_Data_.
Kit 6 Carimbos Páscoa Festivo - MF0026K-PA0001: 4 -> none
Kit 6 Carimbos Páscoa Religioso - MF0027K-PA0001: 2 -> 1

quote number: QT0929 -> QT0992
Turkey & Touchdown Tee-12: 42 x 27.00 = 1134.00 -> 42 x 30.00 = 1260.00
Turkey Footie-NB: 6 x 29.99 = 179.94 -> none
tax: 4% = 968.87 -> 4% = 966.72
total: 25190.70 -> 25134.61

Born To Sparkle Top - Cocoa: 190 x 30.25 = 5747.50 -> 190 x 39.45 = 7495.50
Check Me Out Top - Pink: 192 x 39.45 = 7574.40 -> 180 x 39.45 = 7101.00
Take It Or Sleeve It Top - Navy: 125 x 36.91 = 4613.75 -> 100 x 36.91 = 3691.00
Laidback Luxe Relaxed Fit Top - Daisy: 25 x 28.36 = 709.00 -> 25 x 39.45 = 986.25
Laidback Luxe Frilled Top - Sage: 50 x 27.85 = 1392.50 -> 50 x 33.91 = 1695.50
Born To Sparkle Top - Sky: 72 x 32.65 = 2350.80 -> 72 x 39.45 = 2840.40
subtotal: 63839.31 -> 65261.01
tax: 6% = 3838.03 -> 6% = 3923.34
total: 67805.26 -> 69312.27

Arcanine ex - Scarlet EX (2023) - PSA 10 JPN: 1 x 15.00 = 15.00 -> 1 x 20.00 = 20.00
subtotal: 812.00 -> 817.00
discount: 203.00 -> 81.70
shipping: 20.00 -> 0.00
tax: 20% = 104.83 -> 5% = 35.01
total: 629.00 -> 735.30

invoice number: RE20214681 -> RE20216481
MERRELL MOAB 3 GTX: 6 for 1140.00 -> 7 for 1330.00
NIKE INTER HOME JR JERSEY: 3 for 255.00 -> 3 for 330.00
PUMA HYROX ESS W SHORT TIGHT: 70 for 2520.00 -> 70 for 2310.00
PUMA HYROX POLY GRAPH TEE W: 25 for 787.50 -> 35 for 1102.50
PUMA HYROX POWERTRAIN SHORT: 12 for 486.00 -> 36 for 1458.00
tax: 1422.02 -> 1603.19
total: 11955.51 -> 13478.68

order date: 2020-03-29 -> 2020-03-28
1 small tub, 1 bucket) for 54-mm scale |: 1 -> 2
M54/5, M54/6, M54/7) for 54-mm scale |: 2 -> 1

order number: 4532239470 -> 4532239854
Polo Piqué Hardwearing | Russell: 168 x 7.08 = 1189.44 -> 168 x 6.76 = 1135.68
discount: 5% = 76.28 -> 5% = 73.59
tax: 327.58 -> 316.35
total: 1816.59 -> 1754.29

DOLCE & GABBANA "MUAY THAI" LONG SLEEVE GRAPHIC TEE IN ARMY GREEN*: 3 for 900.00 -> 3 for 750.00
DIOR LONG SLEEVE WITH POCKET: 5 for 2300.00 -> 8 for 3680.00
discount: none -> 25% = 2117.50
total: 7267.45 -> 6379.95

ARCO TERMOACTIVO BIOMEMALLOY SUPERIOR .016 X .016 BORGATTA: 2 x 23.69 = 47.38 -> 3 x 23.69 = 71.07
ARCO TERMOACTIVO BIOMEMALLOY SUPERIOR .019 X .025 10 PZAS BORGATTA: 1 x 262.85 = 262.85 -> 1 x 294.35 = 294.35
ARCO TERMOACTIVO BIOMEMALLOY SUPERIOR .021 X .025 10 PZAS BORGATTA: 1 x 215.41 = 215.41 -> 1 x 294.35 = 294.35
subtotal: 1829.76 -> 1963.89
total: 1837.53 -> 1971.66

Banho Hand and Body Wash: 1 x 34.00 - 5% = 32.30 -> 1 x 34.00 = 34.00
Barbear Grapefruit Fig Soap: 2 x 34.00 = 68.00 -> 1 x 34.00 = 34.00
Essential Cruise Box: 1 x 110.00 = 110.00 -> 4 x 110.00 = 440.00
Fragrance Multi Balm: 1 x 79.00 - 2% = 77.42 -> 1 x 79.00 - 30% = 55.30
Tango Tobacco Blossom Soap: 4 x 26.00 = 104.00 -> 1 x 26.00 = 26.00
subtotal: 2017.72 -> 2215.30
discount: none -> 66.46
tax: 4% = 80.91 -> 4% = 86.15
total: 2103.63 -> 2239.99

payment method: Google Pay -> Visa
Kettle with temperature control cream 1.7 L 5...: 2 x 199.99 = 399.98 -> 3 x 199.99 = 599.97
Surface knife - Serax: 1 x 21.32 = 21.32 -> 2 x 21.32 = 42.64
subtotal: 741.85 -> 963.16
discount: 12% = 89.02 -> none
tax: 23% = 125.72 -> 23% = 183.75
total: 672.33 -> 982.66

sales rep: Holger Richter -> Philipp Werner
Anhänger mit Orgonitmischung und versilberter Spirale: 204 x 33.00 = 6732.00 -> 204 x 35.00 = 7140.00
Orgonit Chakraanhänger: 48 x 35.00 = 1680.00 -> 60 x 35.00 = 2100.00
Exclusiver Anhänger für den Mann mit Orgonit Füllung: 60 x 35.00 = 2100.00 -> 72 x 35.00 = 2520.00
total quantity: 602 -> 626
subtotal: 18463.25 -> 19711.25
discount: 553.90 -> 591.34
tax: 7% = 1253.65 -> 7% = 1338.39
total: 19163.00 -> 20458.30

_Work instruction_. Each and every entry needs to be repeated exactly.

_Result below_.
Kit 6 Carimbos Páscoa Festivo - MF0026K-PA0001: 4 -> none
Kit 6 Carimbos Páscoa Religioso - MF0027K-PA0001: 2 -> 1

quote number: QT0929 -> QT0992
Turkey & Touchdown Tee-12: 42 x 27.00 = 1134.00 -> 42 x 30.00 = 1260.00
Turkey Footie-NB: 6 x 29.99 = 179.94 -> none
tax: 4% = 968.87 -> 4% = 966.72
total: 25190.70 -> 25134.61

Born To Sparkle Top - Cocoa: 190 x 30.25 = 5747.50 -> 190 x 39.45 = 7495.50
Check Me Out Top - Pink: 192 x 39.45 = 7574.40 -> 180 x 39.45 = 7101.00
Take It Or Sleeve It Top - Navy: 125 x 36.91 = 4613.75 -> 100 x 36.91 = 3691.00
Laidback Luxe Relaxed Fit Top - Daisy: 25 x 28.36 = 709.00 -> 25 x 39.45 = 986.25
Laidback Luxe Frilled Top - Sage: 50 x 27.85 = 1392.50 -> 50 x 33.91 = 1695.50
Born To Sparkle Top - Sky: 72 x 32.65 = 2350.80 -> 72 x 39.45 = 2840.40
subtotal: 63839.31 -> 65261.01
tax: 6% = 3838.03 -> 6% = 3923.34
total: 67805.26 -> 69312.27

Arcanine ex - Scarlet EX (2023) - PSA 10 JPN: 1 x 15.00 = 15.00 -> 1 x 20.00 = 20.00
subtotal: 812.00 -> 817.00
discount: 203.00 -> 81.70
shipping: 20.00 -> 0.00
tax: 20% = 104.83 -> 5% = 35.01
total: 629.00 -> 735.30

invoice number: RE20214681 -> RE20216481
MERRELL MOAB 3 GTX: 6 for 1140.00 -> 7 for 1330.00
NIKE INTER HOME JR JERSEY: 3 for 255.00 -> 3 for 330.00
PUMA HYROX ESS W SHORT TIGHT: 70 for 2520.00 -> 70 for 2310.00
PUMA HYROX POLY GRAPH TEE W: 25 for 787.50 -> 35 for 1102.50
PUMA HYROX POWERTRAIN SHORT: 12 for 486.00 -> 36 for 1458.00
tax: 1422.02 -> 1603.19
total: 11955.51 -> 13478.68

order date: 2020-03-29 -> 2020-03-28
1 small tub, 1 bucket) for 54-mm scale |: 1 -> 2
M54/5, M54/6, M54/7) for 54-mm scale |: 2 -> 1

order number: 4532239470 -> 4532239854
Polo Piqué Hardwearing | Russell: 168 x 7.08 = 1189.44 -> 168 x 6.76 = 1135.68
discount: 5% = 76.28 -> 5% = 73.59
tax: 327.58 -> 316.35
total: 1816.59 -> 1754.29

DOLCE & GABBANA "MUAY THAI" LONG SLEEVE GRAPHIC TEE IN ARMY GREEN*: 3 for 900.00 -> 3 for 750.00
DIOR LONG SLEEVE WITH POCKET: 5 for 2300.00 -> 8 for 3680.00
discount: none -> 25% = 2117.50
total: 7267.45 -> 6379.95

ARCO TERMOACTIVO BIOMEMALLOY SUPERIOR .016 X .016 BORGATTA: 2 x 23.69 = 47.38 -> 3 x 23.69 = 71.07
ARCO TERMOACTIVO BIOMEMALLOY SUPERIOR .019 X .025 10 PZAS BORGATTA: 1 x 262.85 = 262.85 -> 1 x 294.35 = 294.35
ARCO TERMOACTIVO BIOMEMALLOY SUPERIOR .021 X .025 10 PZAS BORGATTA: 1 x 215.41 = 215.41 -> 1 x 294.35 = 294.35
subtotal: 1829.76 -> 1963.89
total: 1837.53 -> 1971.66

Banho Hand and Body Wash: 1 x 34.00 - 5% = 32.30 -> 1 x 34.00 = 34.00
Barbear Grapefruit Fig Soap: 2 x 34.00 = 68.00 -> 1 x 34.00 = 34.00
Essential Cruise Box: 1 x 110.00 = 110.00 -> 4 x 110.00 = 440.00
Fragrance Multi Balm: 1 x 79.00 - 2% = 77.42 -> 1 x 79.00 - 30% = 55.30
Tango Tobacco Blossom Soap: 4 x 26.00 = 104.00 -> 1 x 26.00 = 26.00
subtotal: 2017.72 -> 2215.30
discount: none -> 66.46
tax: 4% = 80.91 -> 4% = 86.15
total: 2103.63 -> 2239.99

payment method: Google Pay -> Visa
Kettle with temperature control cream 1.7 L 5...: 2 x 199.99 = 399.98 -> 3 x 199.99 = 599.97
Surface knife - Serax: 1 x 21.32 = 21.32 -> 2 x 21.32 = 42.64
subtotal: 741.85 -> 963.16
discount: 12% = 89.02 -> none
tax: 23% = 125.72 -> 23% = 183.75
total: 672.33 -> 982.66

sales rep: Holger Richter -> Philipp Werner
Anhänger mit Orgonitmischung und versilberter Spirale: 204 x 33.00 = 6732.00 -> 204 x 35.00 = 7140.00
Orgonit Chakraanhänger: 48 x 35.00 = 1680.00 -> 60 x 35.00 = 2100.00
Exclusiver Anhänger für den Mann mit Orgonit Füllung: 60 x 35.00 = 2100.00 -> 72 x 35.00 = 2520.00
total quantity: 602 -> 626
subtotal: 18463.25 -> 19711.25
discount: 553.90 -> 591.34
tax: 7% = 1253.65 -> 7% = 1338.39
total: 19163.00 -> 20458.30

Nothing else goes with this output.